> Screenshot and code edit data
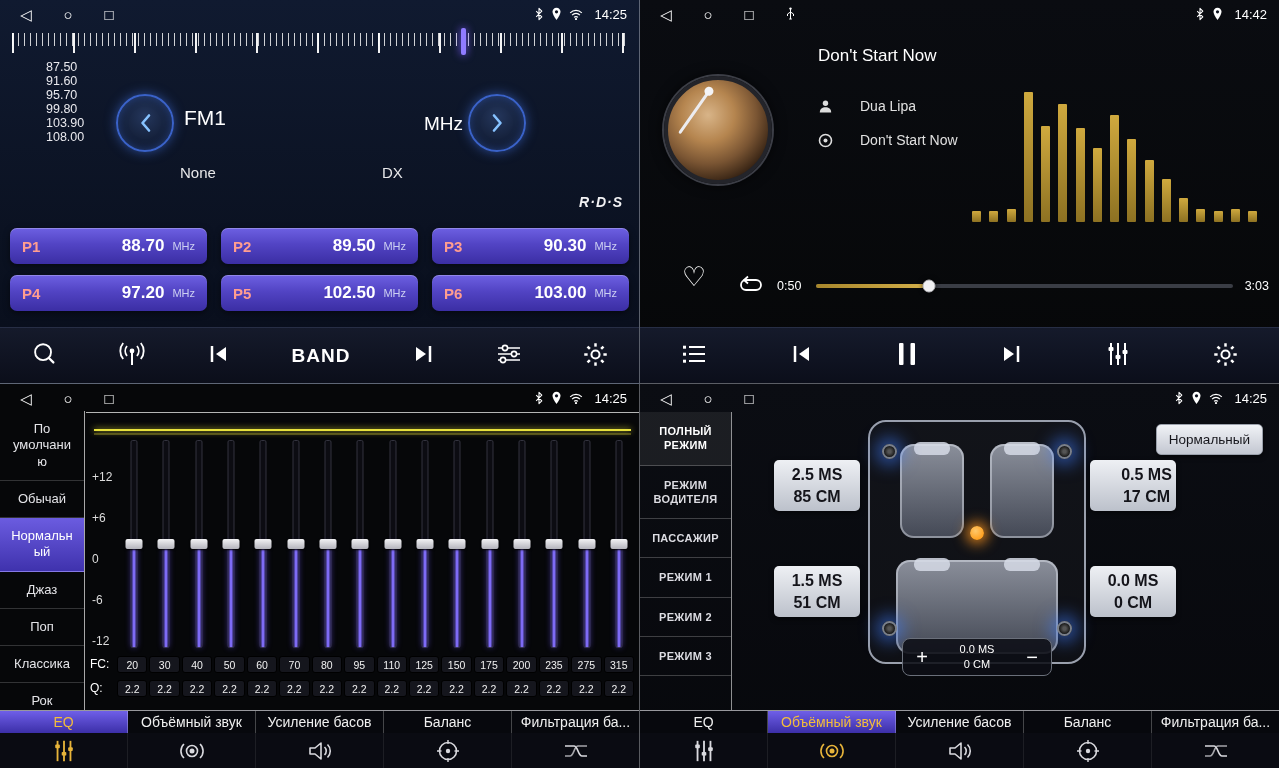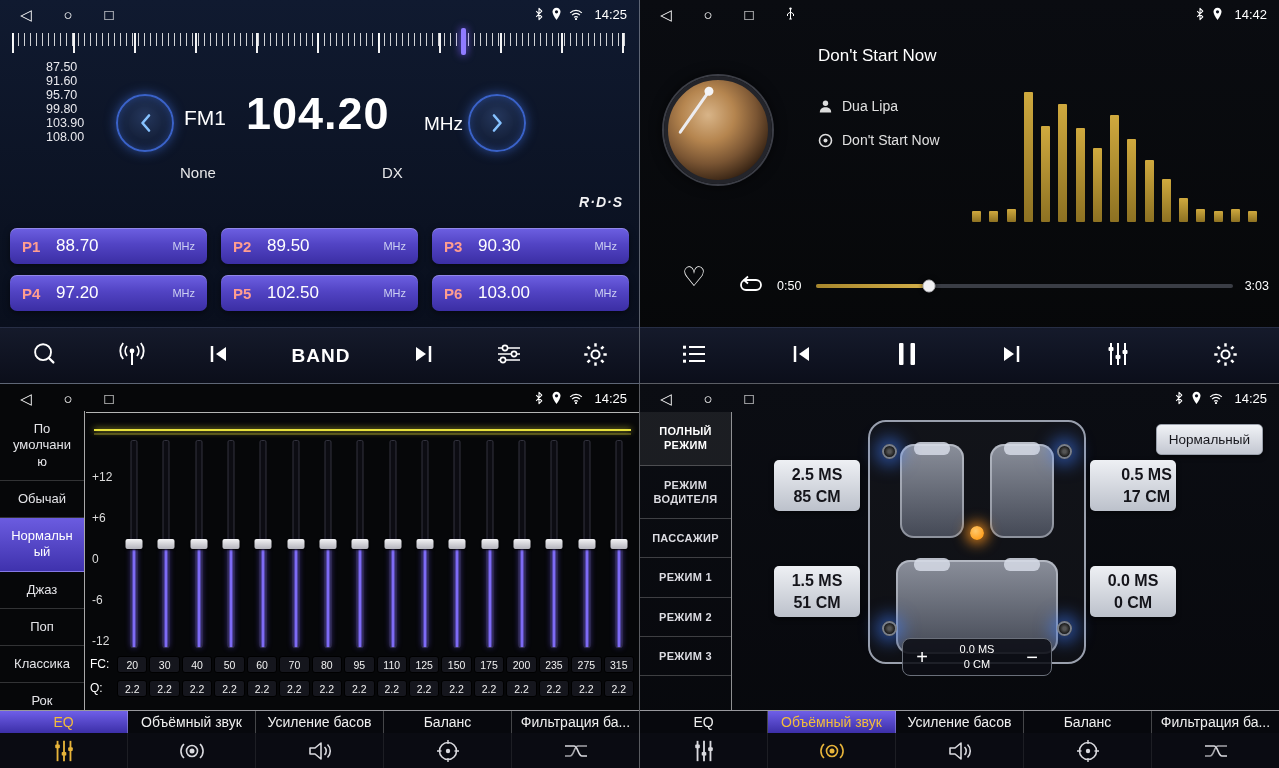--- a/index.html
+++ b/index.html
@@ -228,7 +228,6 @@
     </button>
     <div class="band-label">FM1</div>
     <div class="signal-label">None</div>
-    <div class="freq-big">104.20</div>
     <div class="unit-label">MHz</div>
     <div class="mode-label">DX</div>
     <button class="tune-btn" id="tune-up">

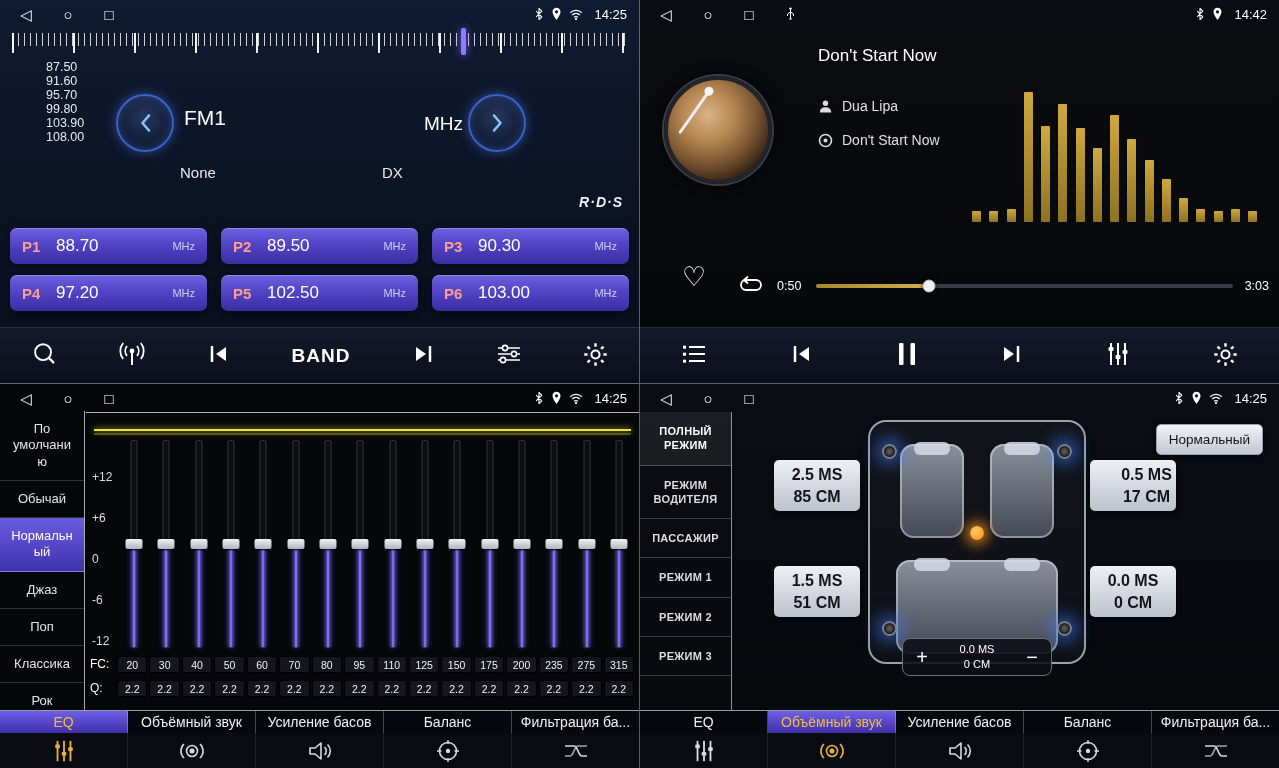--- a/index.html
+++ b/index.html
@@ -75,7 +75,7 @@
   .stylus::after { content:""; position:absolute; left:-3px; top:-4px; width:9px; height:9px;
     border-radius:50%; background:#f4f4f6; }
   .pl-title { position:absolute; left:178px; top:46px; font-size:17px; color:#fff; }
-  .pl-row { position:absolute; left:178px; display:flex; gap:9px; align-items:center; color:#e0e0e0; font-size:14px; }
+  .pl-row { position:absolute; left:178px; display:flex; gap:27px; align-items:center; color:#e0e0e0; font-size:14px; }
   #pl-artist { top:98px; } #pl-album { top:132px; }
   .viz { position:absolute; left:332px; right:22px; top:88px; height:134px;
     display:flex; align-items:flex-end; justify-content:space-between; }

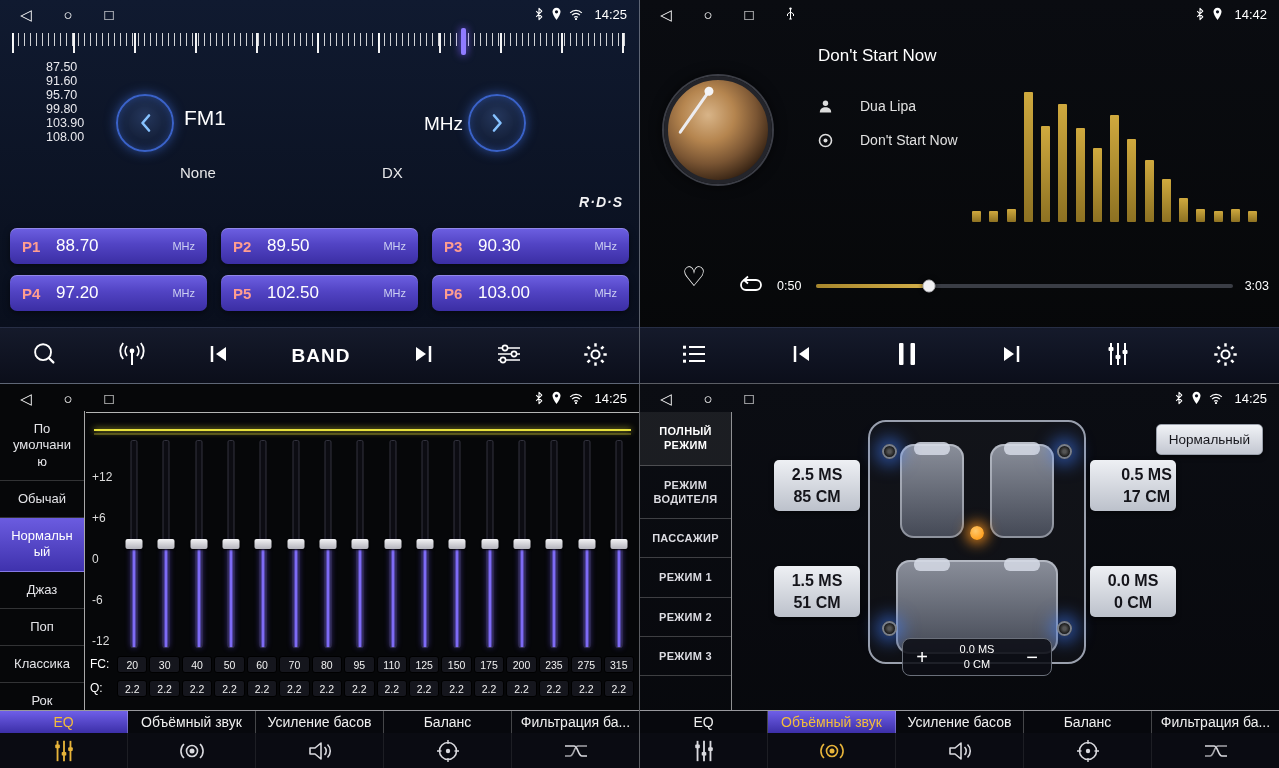--- a/index.html
+++ b/index.html
@@ -58,7 +58,7 @@
     background:linear-gradient(180deg,#6d60e2 0%,#5244c4 45%,#3b2ea4 100%);
     box-shadow:0 2px 6px rgba(0,0,0,.5), inset 0 1px 0 rgba(255,255,255,.25); }
   .p-label { color:#ff9d90; font-size:15px; font-weight:bold; width:26px; text-align:left; }
-  .p-freq  { color:#fff; font-size:17px; font-weight:normal; flex:1; text-align:left; }
+  .p-freq  { color:#fff; font-size:17px; font-weight:bold; flex:1; text-align:right; }
   .p-unit  { color:#cdd0f2; font-size:11px; }
 
   .toolbar { position:absolute; left:0; right:0; bottom:0; height:56px; display:flex;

> TO DO
Give the number of lines in the records where the word "class" shows up. Nothing else belongs in the reply.

> SOLUTION TO THIS PROBLEM
6